Sel-sel kita memiliki mitokondria (mitos Yunani = benang, dan khondrion = butiran kecil), struktur penghasil energi kita. Kita tidak memiliki kloroplas. Tumbuhan memiliki mitokondria dan kloroplas.

Baik mitokondria dan kloroplas mengubah satu bentuk energi menjadi bentuk lain yang dapat digunakan sel. Bagaimana tanaman mendapatkan kloroplas? Kloroplas pernah menjadi bakteri yang hidup bebas! Kloroplas memasuki hubungan simbiotik (syn Yunani = bersama-sama, dan bios = hidup) dengan sel lain, yang akhirnya mengarah ke sel tanaman yang kita miliki saat ini.

Klorofi:

Klorofil adalah pigmen hijau yang ditemukan dalam kloroplas, merupakan bagian penting dari reaksi yang bergantung pada cahaya. Klorofil menyerap energi dari sinar matahari. Itu juga alasan mengapa tumbuhan berwarna hijau. Anda mungkin ingat bahwa warna memiliki panjang gelombang cahaya yang berbeda. Klorofil menangkap panjang gelombang cahaya merah dan biru dan memantulkan panjang gelombang hijau.

Tumbuhan memiliki berbagai jenis pigmen selain klorofil. Beberapa dari mereka juga membantu menyerap energi cahaya. Pigmen yang berbeda ini paling terlihat selama musim gugur. Selama waktu itu, tanaman menghasilkan lebih sedikit klorofil dan warna-warna lain tidak lagi tersembunyi di bawah warna hijau.

Tetapi mengapa tumbuhan tidak memiliki pigmen yang memungkinkan mereka menangkap semua panjang gelombang cahaya? Jika Anda pernah mengalami sengatan matahari, Anda tahu secara langsung bahwa sinar matahari dapat merusak. Tumbuhan juga bisa rusak karena kelebihan energi cahaya. Untungnya, ada pigmen non-klorofil pada tumbuhan yang menyediakan ‘tabir surya’.

Perbedaan

Klorofil adalah bagian dari kloroplas dan merupakan pigmen penyerap cahaya yang memberikan warna hijau bagi tanaman, tetapi kloroplas menjebak energi matahari, yang merupakan lokasi fotosintesis dan reaksi kimia lainnya dan berfungsi sebagai ‘pembangkit tenaga sel’ seperti mitokondria.

Klorofil adalah pigmen yang memberi warna hijau bagi tumbuhan, dengan menyerap panjang gelombang merah dan biru dan memantulkan hijau; Kloroplas adalah situs fotosintesis dan reaksi kimia lainnya seperti cahaya dan reaksi asimilasi karbon, bahkan klorofil ditemukan dalam lapisan kloroplas.

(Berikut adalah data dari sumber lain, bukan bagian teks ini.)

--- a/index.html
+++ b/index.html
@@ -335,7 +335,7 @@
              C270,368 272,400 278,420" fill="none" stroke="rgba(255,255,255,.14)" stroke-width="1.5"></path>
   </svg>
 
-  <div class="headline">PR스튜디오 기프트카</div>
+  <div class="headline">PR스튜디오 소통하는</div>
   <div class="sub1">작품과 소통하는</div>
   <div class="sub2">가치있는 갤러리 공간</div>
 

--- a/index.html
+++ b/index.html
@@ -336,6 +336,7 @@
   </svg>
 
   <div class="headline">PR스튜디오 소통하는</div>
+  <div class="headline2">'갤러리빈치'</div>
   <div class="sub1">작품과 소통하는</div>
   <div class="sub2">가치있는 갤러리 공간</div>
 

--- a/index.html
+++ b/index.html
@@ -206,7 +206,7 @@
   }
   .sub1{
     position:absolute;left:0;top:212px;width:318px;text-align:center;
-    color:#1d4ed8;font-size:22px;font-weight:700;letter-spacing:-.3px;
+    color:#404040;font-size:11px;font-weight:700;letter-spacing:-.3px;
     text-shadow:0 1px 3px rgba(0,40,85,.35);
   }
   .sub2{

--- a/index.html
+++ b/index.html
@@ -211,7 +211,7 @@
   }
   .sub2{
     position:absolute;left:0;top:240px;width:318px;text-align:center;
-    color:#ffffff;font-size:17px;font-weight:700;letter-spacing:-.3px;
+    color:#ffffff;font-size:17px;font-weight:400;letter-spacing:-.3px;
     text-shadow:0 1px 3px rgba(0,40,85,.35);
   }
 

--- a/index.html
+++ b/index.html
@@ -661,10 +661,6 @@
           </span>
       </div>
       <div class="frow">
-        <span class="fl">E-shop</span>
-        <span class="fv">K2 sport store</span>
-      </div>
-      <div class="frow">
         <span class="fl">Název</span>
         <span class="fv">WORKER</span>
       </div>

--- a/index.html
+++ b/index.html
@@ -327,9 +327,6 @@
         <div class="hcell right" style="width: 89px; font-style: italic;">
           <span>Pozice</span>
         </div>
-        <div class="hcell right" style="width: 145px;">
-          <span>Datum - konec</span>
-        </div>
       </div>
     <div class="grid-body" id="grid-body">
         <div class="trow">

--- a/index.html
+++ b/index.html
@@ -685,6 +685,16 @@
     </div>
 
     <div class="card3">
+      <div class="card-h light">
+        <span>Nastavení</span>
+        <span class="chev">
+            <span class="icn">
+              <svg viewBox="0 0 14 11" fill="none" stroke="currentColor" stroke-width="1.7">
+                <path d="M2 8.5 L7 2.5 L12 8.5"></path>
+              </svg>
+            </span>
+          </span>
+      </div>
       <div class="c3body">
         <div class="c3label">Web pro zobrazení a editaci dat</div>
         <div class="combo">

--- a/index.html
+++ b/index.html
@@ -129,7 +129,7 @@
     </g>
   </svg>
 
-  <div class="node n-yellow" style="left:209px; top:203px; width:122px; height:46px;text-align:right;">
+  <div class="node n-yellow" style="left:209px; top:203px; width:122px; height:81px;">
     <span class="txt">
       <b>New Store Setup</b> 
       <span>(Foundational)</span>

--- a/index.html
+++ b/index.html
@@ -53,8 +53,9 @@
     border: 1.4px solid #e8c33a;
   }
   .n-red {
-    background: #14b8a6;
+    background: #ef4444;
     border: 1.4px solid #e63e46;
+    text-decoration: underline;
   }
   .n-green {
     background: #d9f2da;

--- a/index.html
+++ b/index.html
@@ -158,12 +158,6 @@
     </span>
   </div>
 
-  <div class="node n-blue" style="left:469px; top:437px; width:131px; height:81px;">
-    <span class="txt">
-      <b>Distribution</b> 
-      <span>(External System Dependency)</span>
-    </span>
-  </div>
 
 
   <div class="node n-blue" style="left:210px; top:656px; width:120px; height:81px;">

Terutama klorofil terdiri dari dua jenis yaitu Chl a dan Chl b, tetapi tidak ada jenis kloroplas seperti itu meskipun mereka hadir dalam jumlah besar dalam sel tanaman. Klorofil ditemukan di semua tanaman, ganggang, dan cyanobacteria sedangkan kloroplas ditemukan di semua tanaman dan ganggang.

Klorofil mengandung pigmen hijau dan karotenoid yang memiliki pigmen merah dan kuning; sementara kloroplas tidak memiliki pigmen. Klorofil tidak memiliki DNA sendiri; Demikian juga mitokondria, kloroplas mengandung DNA organel mereka sendiri yang disebut cpDNA.

Kehadiran klorofil ditandai di dalam kloroplas, di membran tilakoid, sedangkan perakitan kloroplas lebih tinggi, di seluruh sel tanaman terutama di daun. Kita dapat mengatakan bahwa ada banyak fitur pembeda yang ditemukan dalam sel tanaman dan struktur sel hewan, seperti klorofil dan kloroplas yang hanya ada dalam sel tanaman, terutama pada tanaman hijau.